◆ PROMPT: Take the listing and give it again exactly, from its first line to its last line.

◆ EXTRACTED ENTRIES:

- - - - -

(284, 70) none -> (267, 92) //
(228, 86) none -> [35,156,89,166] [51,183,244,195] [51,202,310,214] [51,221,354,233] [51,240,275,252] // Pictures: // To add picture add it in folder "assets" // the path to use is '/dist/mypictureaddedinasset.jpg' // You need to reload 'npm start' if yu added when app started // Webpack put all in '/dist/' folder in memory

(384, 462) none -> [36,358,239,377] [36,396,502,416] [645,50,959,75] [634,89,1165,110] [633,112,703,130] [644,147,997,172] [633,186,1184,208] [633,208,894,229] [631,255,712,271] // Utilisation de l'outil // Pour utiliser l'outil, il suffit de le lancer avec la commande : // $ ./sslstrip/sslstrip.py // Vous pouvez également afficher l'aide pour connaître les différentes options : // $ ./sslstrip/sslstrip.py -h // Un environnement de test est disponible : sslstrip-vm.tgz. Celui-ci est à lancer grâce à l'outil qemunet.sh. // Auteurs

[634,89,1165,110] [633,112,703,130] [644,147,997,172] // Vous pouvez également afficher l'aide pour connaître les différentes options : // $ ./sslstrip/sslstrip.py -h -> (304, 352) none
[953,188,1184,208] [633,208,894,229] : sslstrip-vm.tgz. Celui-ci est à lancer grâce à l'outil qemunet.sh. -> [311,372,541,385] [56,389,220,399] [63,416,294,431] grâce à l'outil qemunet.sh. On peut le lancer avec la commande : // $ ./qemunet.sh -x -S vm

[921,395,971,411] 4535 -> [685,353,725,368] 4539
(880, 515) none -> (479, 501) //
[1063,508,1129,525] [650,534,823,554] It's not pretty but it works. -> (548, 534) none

- - - - -

◆ WRITTEN SOLUTION:
(284, 70) none -> (267, 92) //
(228, 86) none -> [35,156,89,166] [51,183,244,195] [51,202,310,214] [51,221,354,233] [51,240,275,252] // Pictures: // To add picture add it in folder "assets" // the path to use is '/dist/mypictureaddedinasset.jpg' // You need to reload 'npm start' if yu added when app started // Webpack put all in '/dist/' folder in memory

(384, 462) none -> [36,358,239,377] [36,396,502,416] [645,50,959,75] [634,89,1165,110] [633,112,703,130] [644,147,997,172] [633,186,1184,208] [633,208,894,229] [631,255,712,271] // Utilisation de l'outil // Pour utiliser l'outil, il suffit de le lancer avec la commande : // $ ./sslstrip/sslstrip.py // Vous pouvez également afficher l'aide pour connaître les différentes options : // $ ./sslstrip/sslstrip.py -h // Un environnement de test est disponible : sslstrip-vm.tgz. Celui-ci est à lancer grâce à l'outil qemunet.sh. // Auteurs

[634,89,1165,110] [633,112,703,130] [644,147,997,172] // Vous pouvez également afficher l'aide pour connaître les différentes options : // $ ./sslstrip/sslstrip.py -h -> (304, 352) none
[953,188,1184,208] [633,208,894,229] : sslstrip-vm.tgz. Celui-ci est à lancer grâce à l'outil qemunet.sh. -> [311,372,541,385] [56,389,220,399] [63,416,294,431] grâce à l'outil qemunet.sh. On peut le lancer avec la commande : // $ ./qemunet.sh -x -S vm

[921,395,971,411] 4535 -> [685,353,725,368] 4539
(880, 515) none -> (479, 501) //
[1063,508,1129,525] [650,534,823,554] It's not pretty but it works. -> (548, 534) none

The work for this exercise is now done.